Task directions
Wherever the word "hours" appears in a line of the records, copy that line.

Data extract
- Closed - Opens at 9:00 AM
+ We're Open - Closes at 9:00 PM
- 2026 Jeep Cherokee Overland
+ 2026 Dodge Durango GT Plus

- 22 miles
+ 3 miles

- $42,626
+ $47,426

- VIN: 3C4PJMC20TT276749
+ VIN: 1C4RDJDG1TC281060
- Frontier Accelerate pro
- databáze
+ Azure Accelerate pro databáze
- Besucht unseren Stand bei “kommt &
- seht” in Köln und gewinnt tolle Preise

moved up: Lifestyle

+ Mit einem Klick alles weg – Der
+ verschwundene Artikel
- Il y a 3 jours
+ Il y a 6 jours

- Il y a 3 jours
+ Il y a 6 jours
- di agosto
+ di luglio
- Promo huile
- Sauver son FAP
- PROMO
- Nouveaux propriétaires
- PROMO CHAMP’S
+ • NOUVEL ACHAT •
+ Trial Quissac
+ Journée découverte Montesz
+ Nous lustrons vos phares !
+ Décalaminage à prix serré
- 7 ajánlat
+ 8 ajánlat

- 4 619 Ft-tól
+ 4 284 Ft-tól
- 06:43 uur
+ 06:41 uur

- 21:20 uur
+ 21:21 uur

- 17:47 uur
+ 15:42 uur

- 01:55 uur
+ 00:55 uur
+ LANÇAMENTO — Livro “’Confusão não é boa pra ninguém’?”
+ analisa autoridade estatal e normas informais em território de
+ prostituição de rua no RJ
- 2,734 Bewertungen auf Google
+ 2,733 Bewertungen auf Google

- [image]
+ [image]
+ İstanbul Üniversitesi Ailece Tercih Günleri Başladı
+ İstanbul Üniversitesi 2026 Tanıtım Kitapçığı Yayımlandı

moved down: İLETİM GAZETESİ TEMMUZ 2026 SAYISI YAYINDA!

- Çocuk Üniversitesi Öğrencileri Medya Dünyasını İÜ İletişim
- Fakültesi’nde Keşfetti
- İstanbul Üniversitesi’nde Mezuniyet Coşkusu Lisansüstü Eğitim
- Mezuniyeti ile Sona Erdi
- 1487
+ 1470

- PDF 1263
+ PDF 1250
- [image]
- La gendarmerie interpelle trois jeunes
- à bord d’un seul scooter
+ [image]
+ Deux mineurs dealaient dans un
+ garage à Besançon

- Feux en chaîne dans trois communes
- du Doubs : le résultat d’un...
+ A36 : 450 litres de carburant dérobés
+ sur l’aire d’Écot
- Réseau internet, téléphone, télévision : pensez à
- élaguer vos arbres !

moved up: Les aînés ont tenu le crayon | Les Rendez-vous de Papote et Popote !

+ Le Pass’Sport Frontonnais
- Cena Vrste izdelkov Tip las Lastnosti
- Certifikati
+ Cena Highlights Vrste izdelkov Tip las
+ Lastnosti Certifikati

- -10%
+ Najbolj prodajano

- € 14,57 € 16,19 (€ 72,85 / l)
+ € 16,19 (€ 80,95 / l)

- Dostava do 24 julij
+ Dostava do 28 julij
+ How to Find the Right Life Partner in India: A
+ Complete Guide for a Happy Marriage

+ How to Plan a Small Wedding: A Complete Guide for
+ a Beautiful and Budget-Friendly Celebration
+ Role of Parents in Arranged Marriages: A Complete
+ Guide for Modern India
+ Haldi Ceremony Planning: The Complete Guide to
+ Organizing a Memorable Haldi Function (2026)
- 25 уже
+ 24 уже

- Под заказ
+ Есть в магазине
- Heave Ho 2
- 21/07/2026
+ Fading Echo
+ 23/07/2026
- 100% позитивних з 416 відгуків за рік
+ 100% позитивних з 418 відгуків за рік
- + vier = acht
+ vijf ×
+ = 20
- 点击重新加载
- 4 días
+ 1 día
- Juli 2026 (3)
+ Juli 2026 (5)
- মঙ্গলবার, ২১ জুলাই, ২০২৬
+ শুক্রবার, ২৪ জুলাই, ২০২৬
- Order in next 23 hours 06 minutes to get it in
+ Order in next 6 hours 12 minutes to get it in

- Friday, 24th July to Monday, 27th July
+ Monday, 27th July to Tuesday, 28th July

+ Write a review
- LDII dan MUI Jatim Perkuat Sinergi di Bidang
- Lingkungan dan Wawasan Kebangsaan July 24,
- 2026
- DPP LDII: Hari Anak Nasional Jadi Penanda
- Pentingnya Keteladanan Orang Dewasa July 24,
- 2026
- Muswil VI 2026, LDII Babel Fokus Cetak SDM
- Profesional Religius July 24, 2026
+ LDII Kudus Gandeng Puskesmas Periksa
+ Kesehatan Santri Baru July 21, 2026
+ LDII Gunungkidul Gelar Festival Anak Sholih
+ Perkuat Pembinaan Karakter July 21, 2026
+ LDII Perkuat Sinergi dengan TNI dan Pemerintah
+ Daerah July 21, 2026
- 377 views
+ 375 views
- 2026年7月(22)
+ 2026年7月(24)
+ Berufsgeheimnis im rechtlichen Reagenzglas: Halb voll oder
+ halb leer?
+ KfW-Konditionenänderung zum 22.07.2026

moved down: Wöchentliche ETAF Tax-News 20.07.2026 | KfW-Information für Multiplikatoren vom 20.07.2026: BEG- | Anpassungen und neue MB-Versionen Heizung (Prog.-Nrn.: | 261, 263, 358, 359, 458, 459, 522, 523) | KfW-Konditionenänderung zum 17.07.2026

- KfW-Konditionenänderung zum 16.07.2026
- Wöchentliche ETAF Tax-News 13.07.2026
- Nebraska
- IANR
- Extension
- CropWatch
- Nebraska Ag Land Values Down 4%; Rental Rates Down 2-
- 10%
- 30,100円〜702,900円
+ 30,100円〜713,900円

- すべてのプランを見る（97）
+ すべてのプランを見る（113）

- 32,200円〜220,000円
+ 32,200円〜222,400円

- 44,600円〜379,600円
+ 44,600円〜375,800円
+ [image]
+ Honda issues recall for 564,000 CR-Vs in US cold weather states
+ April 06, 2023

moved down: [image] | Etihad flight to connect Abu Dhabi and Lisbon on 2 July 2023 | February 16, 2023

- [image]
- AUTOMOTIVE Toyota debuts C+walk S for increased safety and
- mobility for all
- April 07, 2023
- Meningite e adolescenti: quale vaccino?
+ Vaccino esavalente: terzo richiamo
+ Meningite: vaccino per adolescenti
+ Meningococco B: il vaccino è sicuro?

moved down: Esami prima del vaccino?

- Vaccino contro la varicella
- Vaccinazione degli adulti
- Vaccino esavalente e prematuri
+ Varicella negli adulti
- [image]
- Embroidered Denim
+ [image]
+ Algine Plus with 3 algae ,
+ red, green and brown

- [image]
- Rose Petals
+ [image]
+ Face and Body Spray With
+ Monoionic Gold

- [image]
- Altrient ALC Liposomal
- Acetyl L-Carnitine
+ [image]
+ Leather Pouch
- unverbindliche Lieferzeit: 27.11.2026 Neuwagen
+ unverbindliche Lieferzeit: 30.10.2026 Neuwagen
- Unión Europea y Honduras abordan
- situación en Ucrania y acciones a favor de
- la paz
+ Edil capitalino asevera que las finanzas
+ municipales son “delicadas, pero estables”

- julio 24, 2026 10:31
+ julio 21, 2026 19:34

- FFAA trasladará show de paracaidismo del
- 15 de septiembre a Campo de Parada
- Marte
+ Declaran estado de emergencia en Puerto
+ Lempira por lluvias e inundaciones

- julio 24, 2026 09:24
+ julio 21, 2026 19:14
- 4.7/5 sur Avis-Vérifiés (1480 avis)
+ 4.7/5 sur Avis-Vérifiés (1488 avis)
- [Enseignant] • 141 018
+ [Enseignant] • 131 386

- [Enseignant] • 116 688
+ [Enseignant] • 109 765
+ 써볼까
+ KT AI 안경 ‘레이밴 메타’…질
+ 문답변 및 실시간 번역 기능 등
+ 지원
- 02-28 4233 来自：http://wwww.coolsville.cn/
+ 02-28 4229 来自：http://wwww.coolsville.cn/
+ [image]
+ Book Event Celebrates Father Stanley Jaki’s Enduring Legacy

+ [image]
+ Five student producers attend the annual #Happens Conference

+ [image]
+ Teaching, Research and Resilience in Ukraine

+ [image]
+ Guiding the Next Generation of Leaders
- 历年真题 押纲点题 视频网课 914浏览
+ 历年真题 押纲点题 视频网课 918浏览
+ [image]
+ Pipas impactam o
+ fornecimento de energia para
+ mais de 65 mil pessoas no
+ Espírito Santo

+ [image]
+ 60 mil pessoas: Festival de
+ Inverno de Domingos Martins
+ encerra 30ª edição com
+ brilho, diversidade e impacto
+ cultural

Task response
- Order in next 23 hours 06 minutes to get it in
+ Order in next 6 hours 12 minutes to get it in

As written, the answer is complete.